Moore holds weekly office hours in Pierson College to discuss naming principles one on one with students, and Witt emphasized that her voice will hold as much weight in the final report as those of the faculty members who comprise much of the committee.
But after a year that left many students feeling betrayed by what they saw as the University’s slow and opaque decision-making process, the committee may face difficulty winning the trust of undergraduates.
Witt anticipated those concerns, emphasizing that undergraduate input is not mere “window dressing,” in what appeared to be a subtle allusion to the University’s long-unannounced 2013 decision to name one of the new colleges after Benjamin Franklin.
“We could have written the [principles] already, and then come here for window-dressing input,” he said.
Still, at the meeting, Calhoun freshman counselor Isaiah Genece ’17 said he fears the makeup of the new committee marginalizes undergraduate voices. This apparent disregard for undergraduates is all the more concerning given Yale College’s prominent role in driving the campus protests last year, Genece said.

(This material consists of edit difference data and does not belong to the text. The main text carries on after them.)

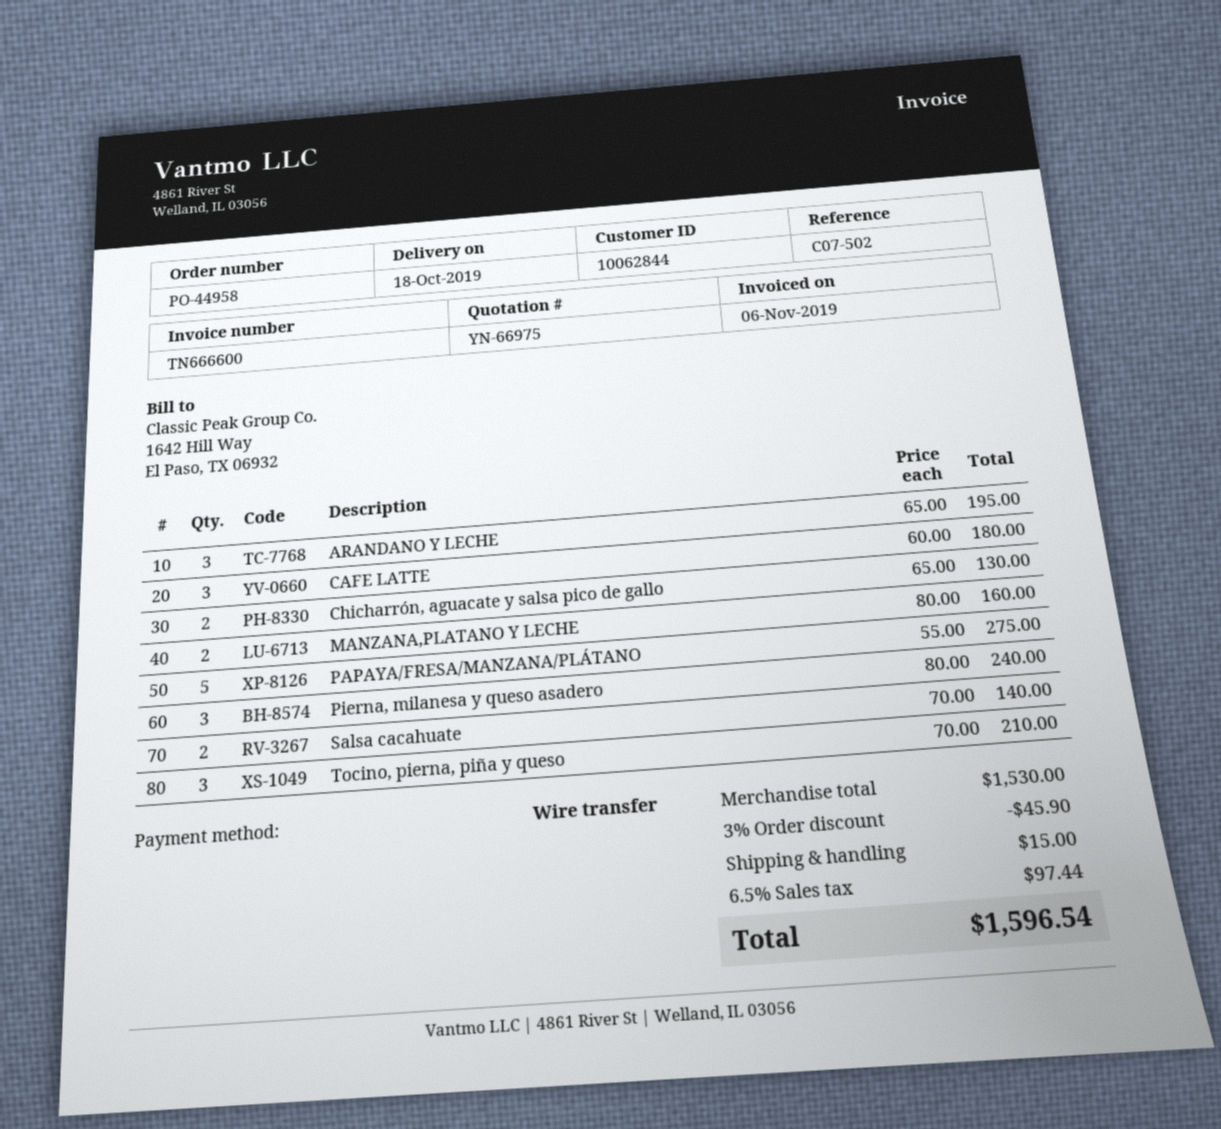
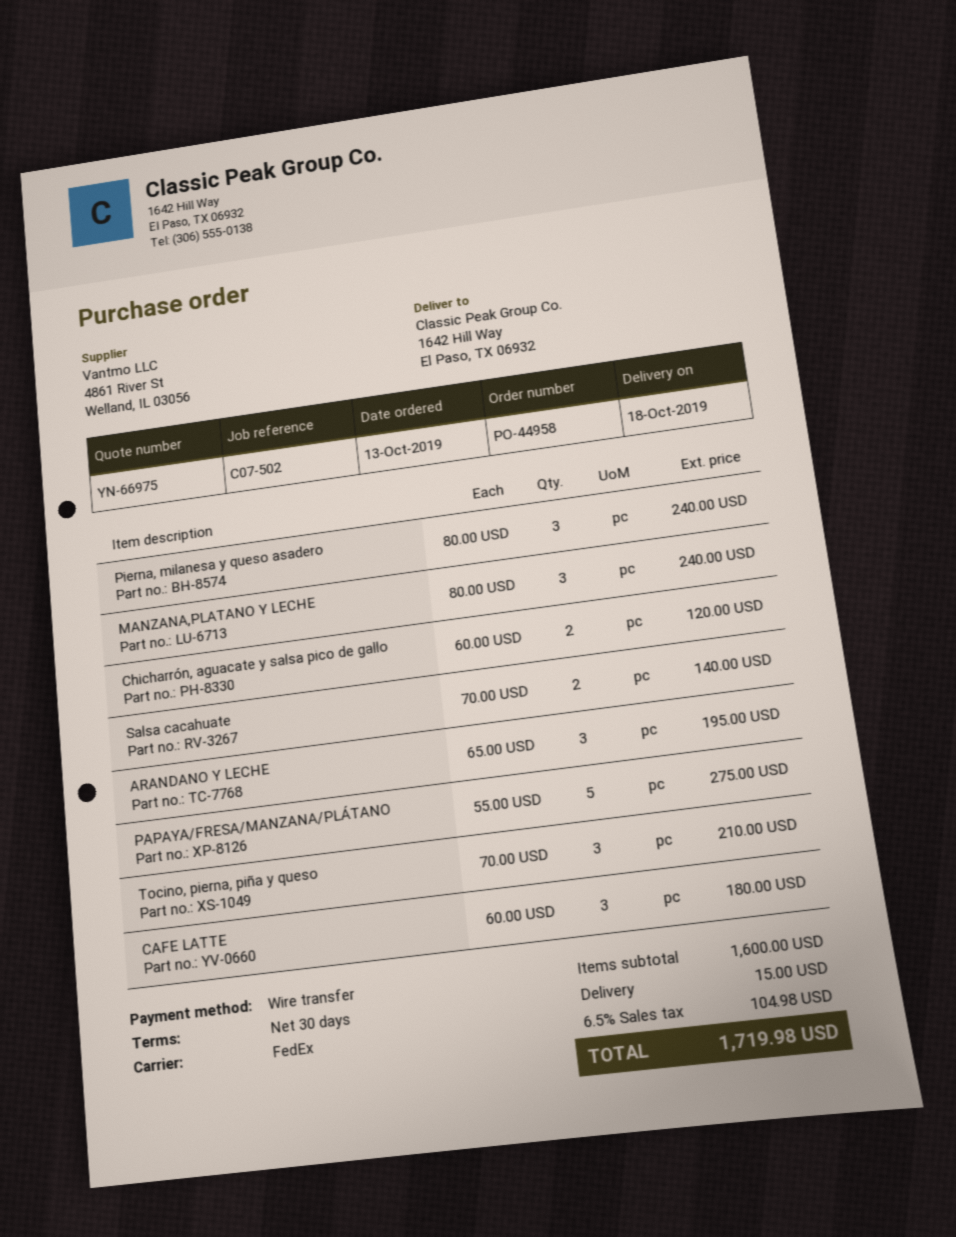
Chicharrón, aguacate y salsa pico de gallo: 2 x 65.00 = 130.00 -> 2 x 60.00 = 120.00
MANZANA,PLATANO Y LECHE: 2 x 80.00 = 160.00 -> 3 x 80.00 = 240.00
subtotal: 1530.00 -> 1600.00
discount: 3% = 45.90 -> none
tax: 6.5% = 97.44 -> 6.5% = 104.98
total: 1596.54 -> 1719.98

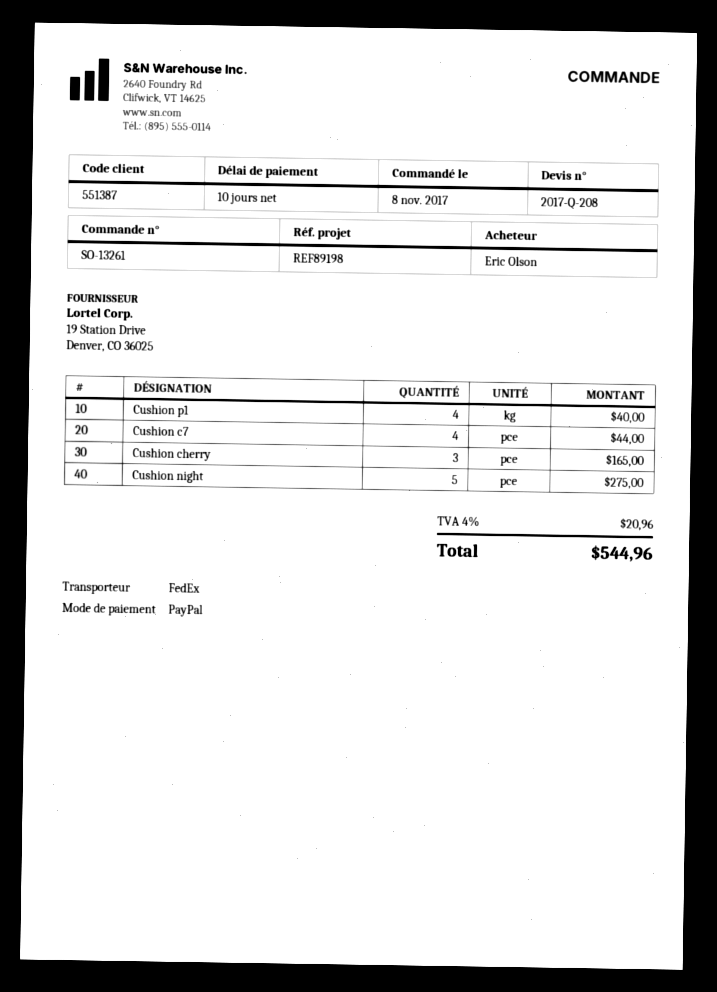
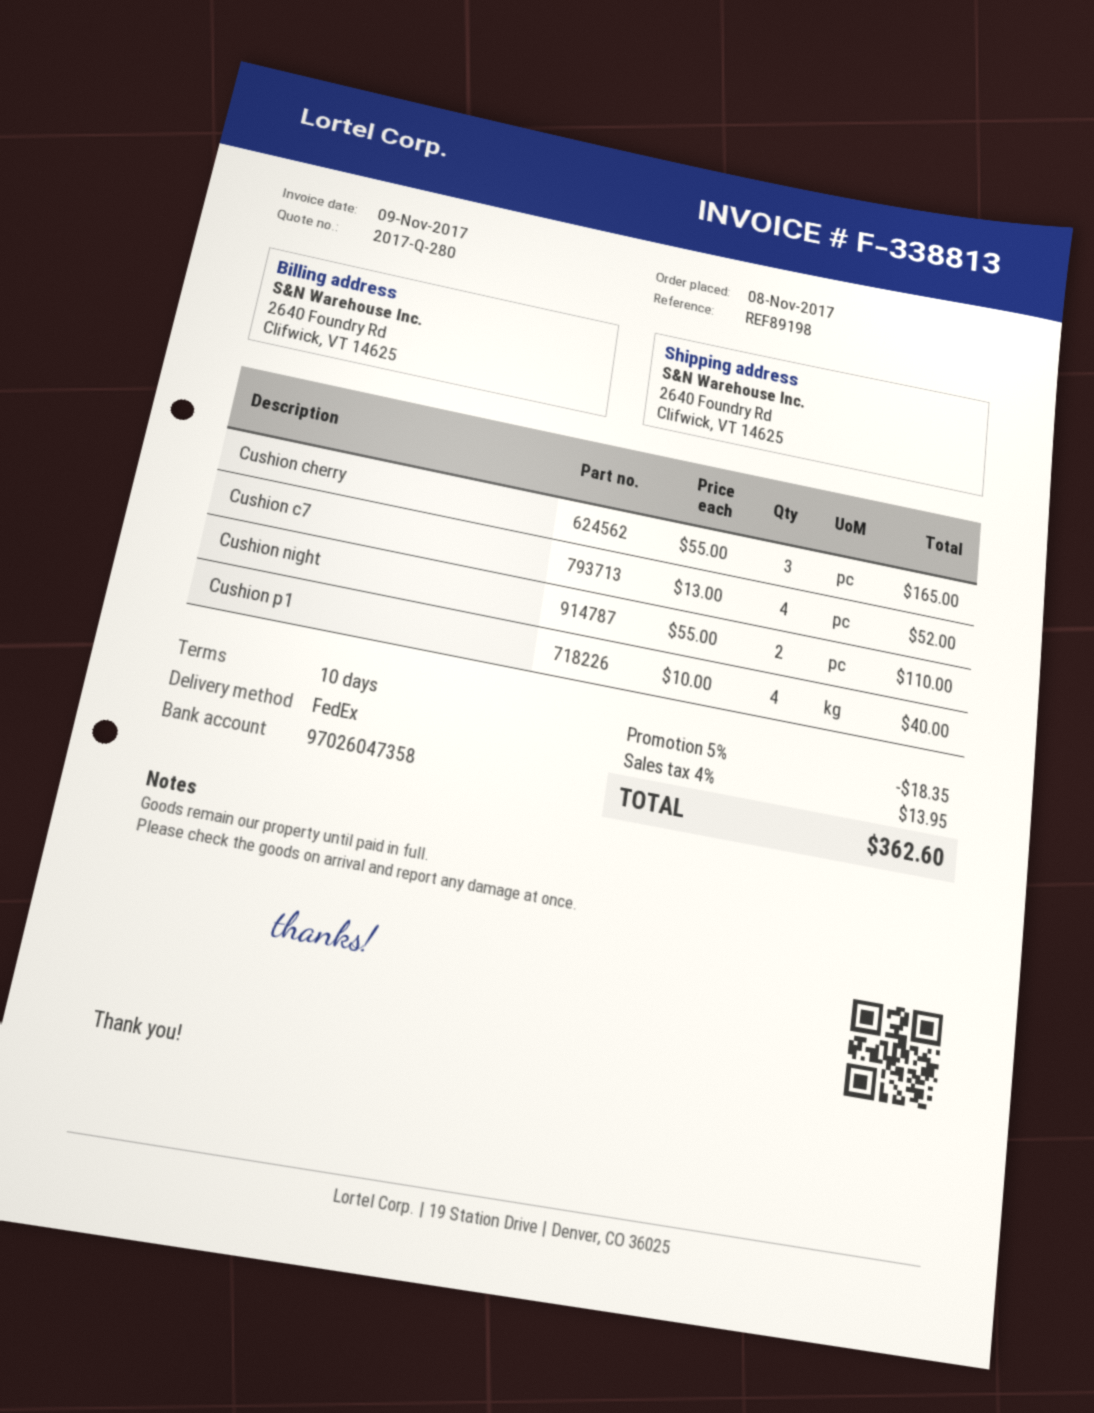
quote number: 2017-Q-208 -> 2017-Q-280
Cushion c7: 4 for 44.00 -> 4 for 52.00
Cushion night: 5 for 275.00 -> 2 for 110.00
discount: none -> 5% = 18.35
tax: 4% = 20.96 -> 4% = 13.95
total: 544.96 -> 362.60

Earlier this week, the timing of a midday panel discussion in the Law School hosted by the naming committee drew criticism from students who complained that the event conflicted with afternoon classes and took place in an inconvenient location for undergraduates.
According to Witt, none of the three previous discussions in Branford, Silliman and Jonathan Edwards Colleges attracted more than 10 students. In Calhoun, more than twice that number showed up.
In an interview with the News, Head of Calhoun College Julia Adams attributed that higher turnout to the intellectual vigor of an ongoing debate that has animated the Calhoun community for the last three semesters.
“We’ve talked a lot about this over the last one year plus,” Adams said. “And I think that showed up in the conversation tonight.”